An asteroid the size of a refrigerator had just escaped from Earth, splitting it three thousand kilometers above Antarctica on October 24. It has come very close to orbiting the Earth (35 thousand kilometers, geostationary orbit) communications satellites, which yesterday announced Life Science.
The space rock named 2021 UA1 is the third closest asteroid (ever recorded) in the line. His companion called 2020 QG came a little closer in August 2020, but his previous record, VT4 last November 2020, raced at the same altitude as the International Space Station, just 400 kilometers above our heads.
The sun blinds us
The event is indeed interesting, but even more so, no one knew about the existence of the current cosmic rock, so no one expected its arrival. Only four hours after he passed, the astonished astronomers saw him. Despite the fact that NASA’s Center for Near-Earth Object Research (CNEOS) constantly surveys asteroids and comets orbiting our cosmic environment, objects that come closer to the direction of the Sun cannot be identified today. So a malicious space rock could surprise us at any time. (Passage 2021 UA’ on this simulation can be seen.)
Had this two-meter stone block reached the atmosphere, it would likely have burned and turned into dust before it reached the ground. Not like the largest recent 15-meter meteorite, many of which are located near the city of Chelyabinsk in the southern part of the Urals. Crashed to the ground in 2013 in February.
His arrival was also a surprise, as the ten-ton orb appeared at a speed of 54,000 kilometers per hour and exploded to pieces about 20 kilometers above the surface, with a massive explosion. One piece of the meteorite that reached Earth left a six-meter crater.
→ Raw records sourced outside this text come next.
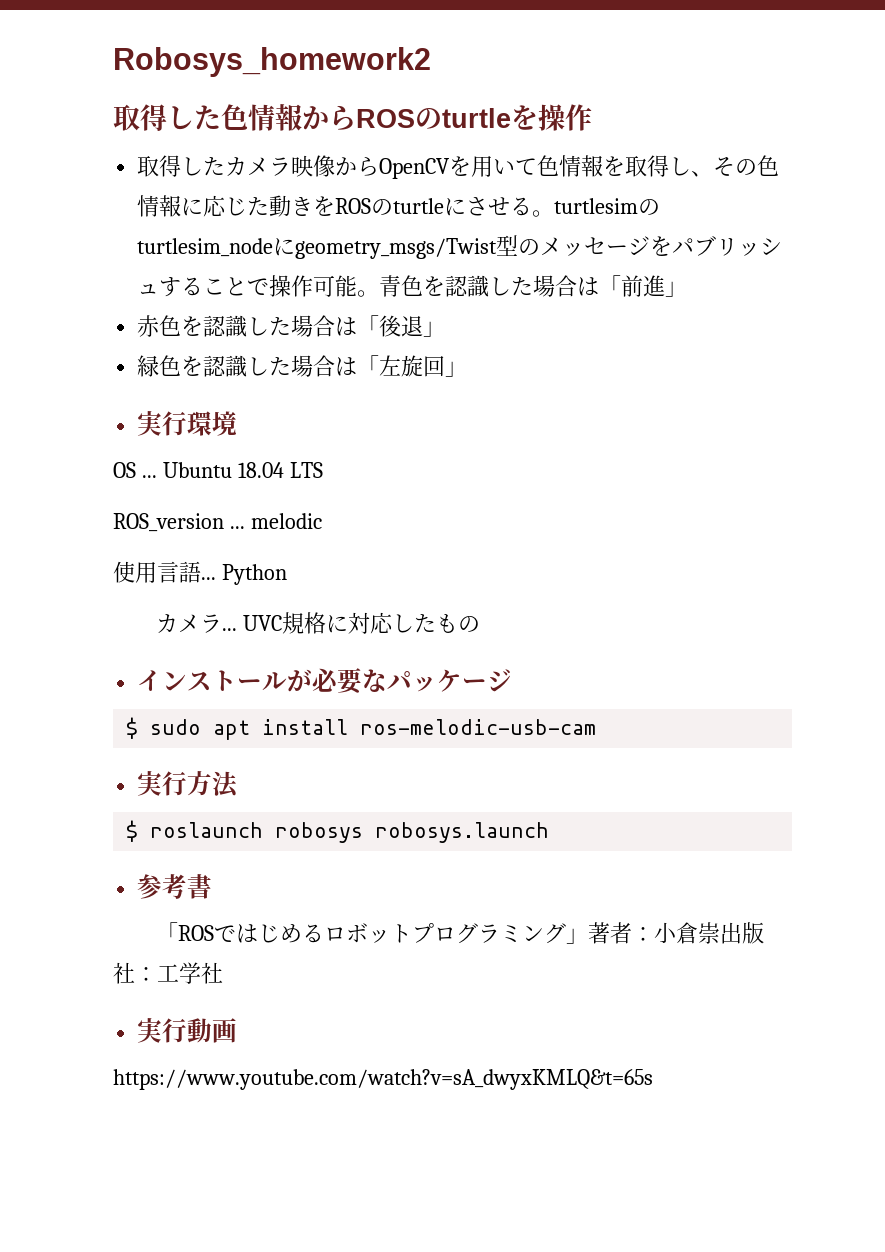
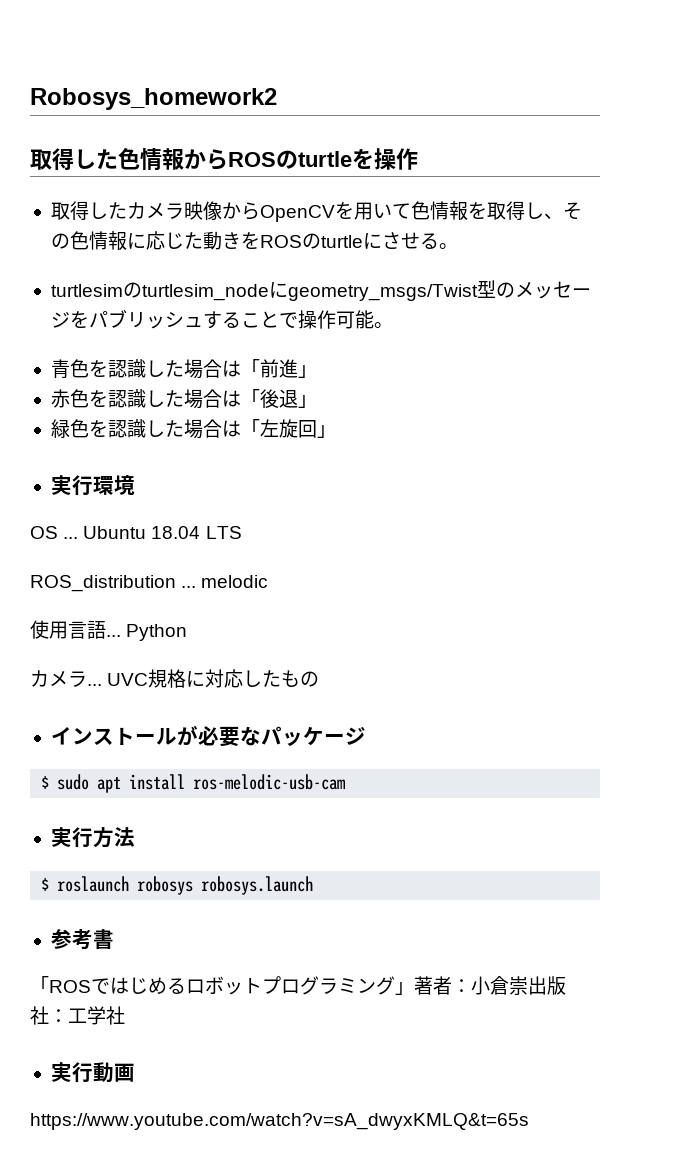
- 取得したカメラ映像からOpenCVを用いて色情報を取得し、その色情報に応じた動きをROSのturtleにさせる。turtlesimのturtlesim_nodeにgeometry_msgs/Twist型のメッセージをパブリッシュすることで操作可能。青色を認識した場合は「前進」
+ 取得したカメラ映像からOpenCVを用いて色情報を取得し、その色情報に応じた動きをROSのturtleにさせる。
+ turtlesimのturtlesim_nodeにgeometry_msgs/Twist型のメッセージをパブリッシュすることで操作可能。
+ 青色を認識した場合は「前進」
- ROS_version ... melodic
+ ROS_distribution ... melodic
NASA estimates that the energy equivalent of at least two dozen Hiroshima atomic bombs were released when the meteor exploded. The force was so great that buildings shook for several kilometers, windows were shattered, the roof of a 600-square-meter factory collapsed, and cell phones fell silent. Hundreds were injured, some seriously.
To date, about 27,000 NEOs have been identified, of which about 9,800 are at least 140 meters in diameter and 890 kilometres. are constantly monitored; If we were hit by a 300-meter asteroid, it would be as if 65,000 atomic bombs from Hiroshima were dropped on us. A visitor of this size, coming from space, will crash into a crater half a kilometer deep in the Earth.